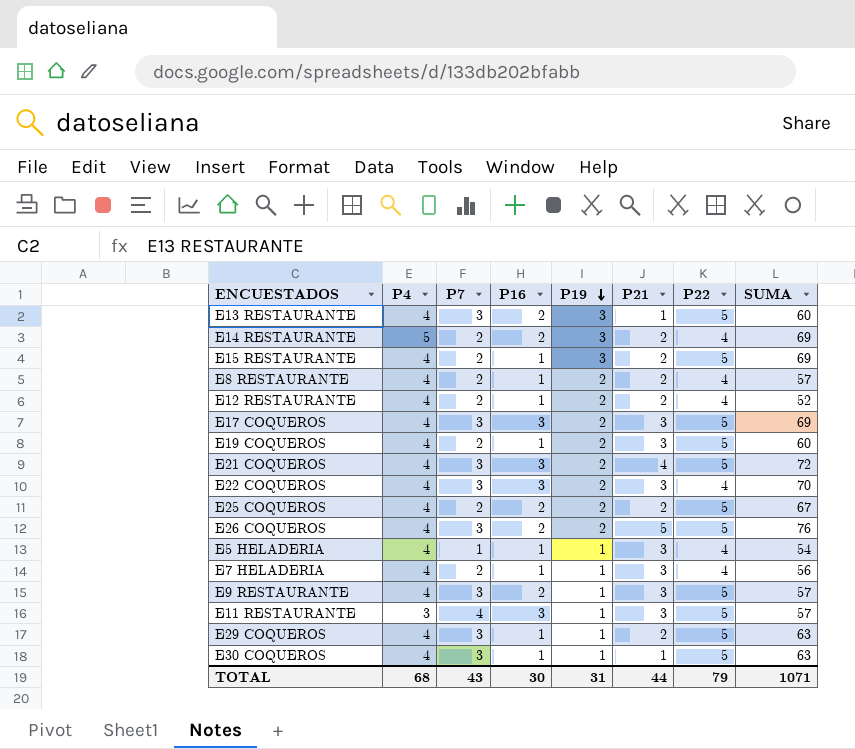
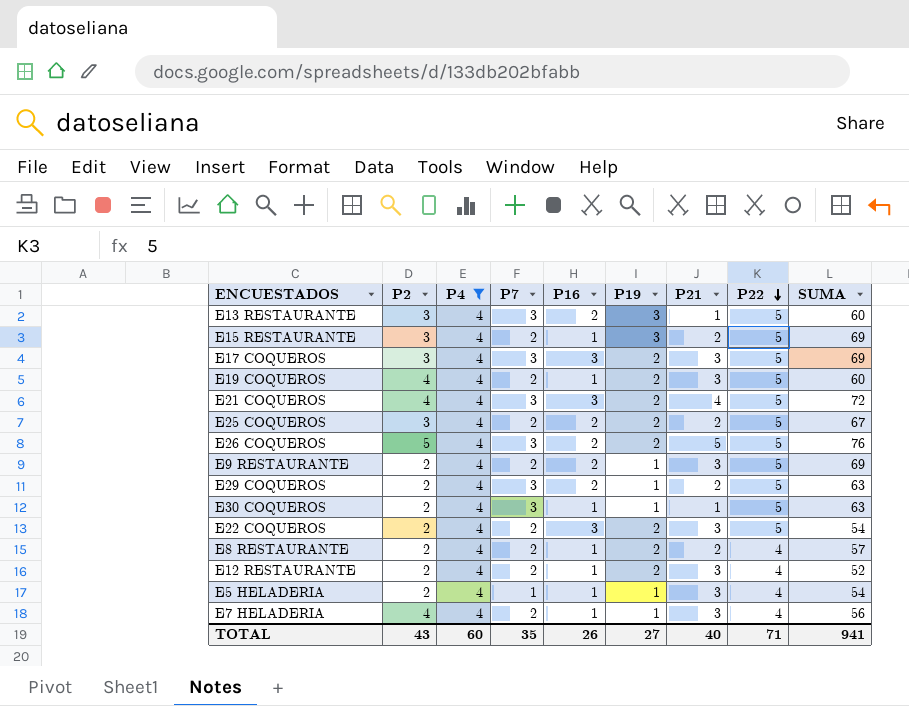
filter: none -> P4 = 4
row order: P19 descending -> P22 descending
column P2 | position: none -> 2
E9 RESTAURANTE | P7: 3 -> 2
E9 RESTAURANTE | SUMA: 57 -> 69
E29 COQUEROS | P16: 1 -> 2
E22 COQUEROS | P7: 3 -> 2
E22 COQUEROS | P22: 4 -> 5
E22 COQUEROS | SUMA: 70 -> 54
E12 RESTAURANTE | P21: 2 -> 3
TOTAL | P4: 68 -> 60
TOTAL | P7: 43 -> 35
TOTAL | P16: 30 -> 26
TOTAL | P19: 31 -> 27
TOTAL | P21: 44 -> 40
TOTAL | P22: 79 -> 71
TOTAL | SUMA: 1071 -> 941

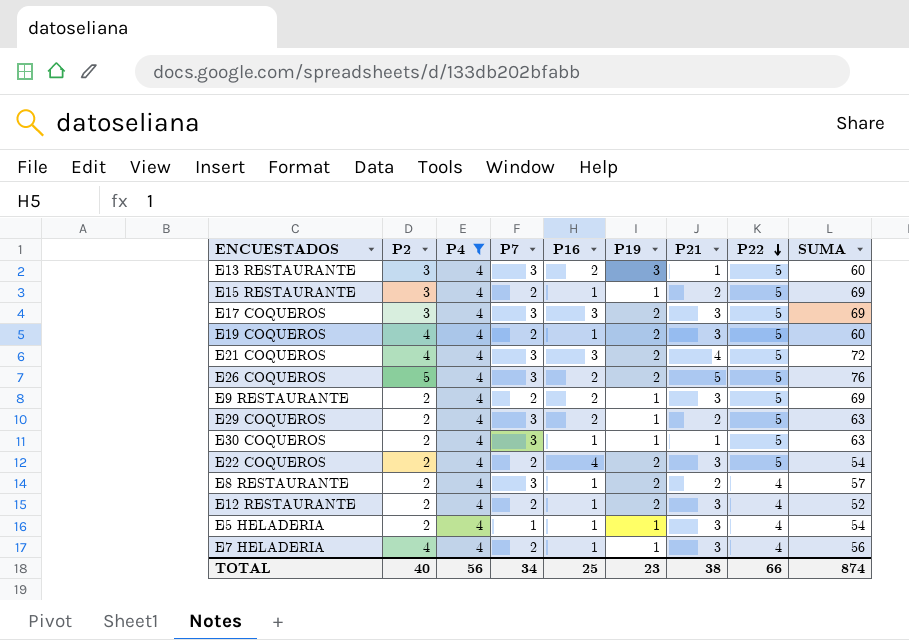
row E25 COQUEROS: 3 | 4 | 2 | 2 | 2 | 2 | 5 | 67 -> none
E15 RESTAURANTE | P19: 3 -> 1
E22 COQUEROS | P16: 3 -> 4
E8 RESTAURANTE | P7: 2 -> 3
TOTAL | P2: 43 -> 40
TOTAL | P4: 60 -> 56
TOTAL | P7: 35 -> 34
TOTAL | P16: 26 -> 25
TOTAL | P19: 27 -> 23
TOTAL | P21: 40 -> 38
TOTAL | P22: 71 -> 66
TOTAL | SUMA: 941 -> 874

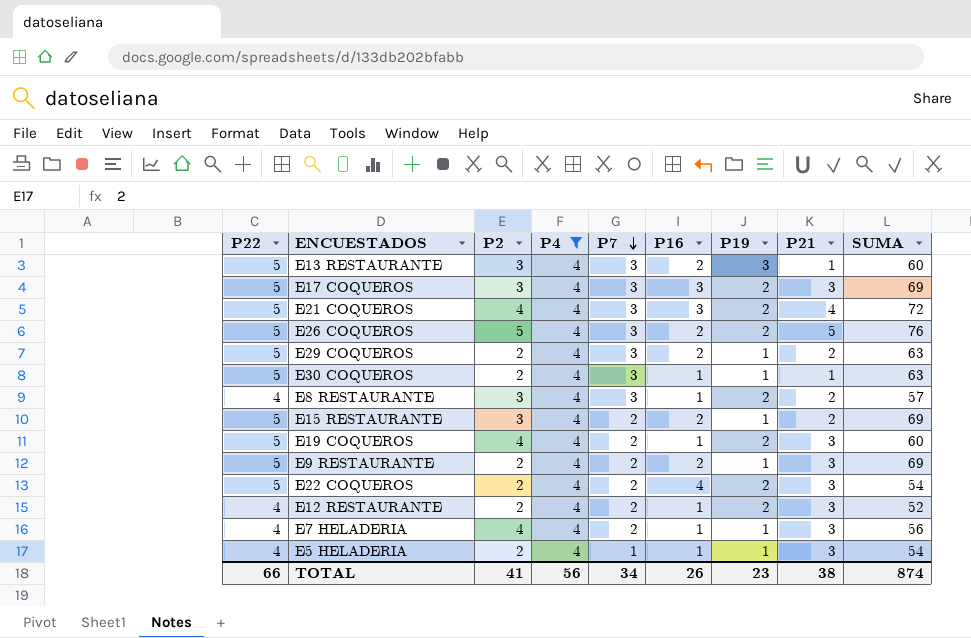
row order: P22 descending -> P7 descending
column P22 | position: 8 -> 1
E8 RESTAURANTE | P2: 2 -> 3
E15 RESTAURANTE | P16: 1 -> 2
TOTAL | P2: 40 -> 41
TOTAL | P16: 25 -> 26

_ _ _ _ _

WHAT YOU SHOULD DO →
From the records above, copy every line that includes the word "none".

ANSWER TO THE PROBLEM →
filter: none -> P4 = 4
column P2 | position: none -> 2
row E25 COQUEROS: 3 | 4 | 2 | 2 | 2 | 2 | 5 | 67 -> none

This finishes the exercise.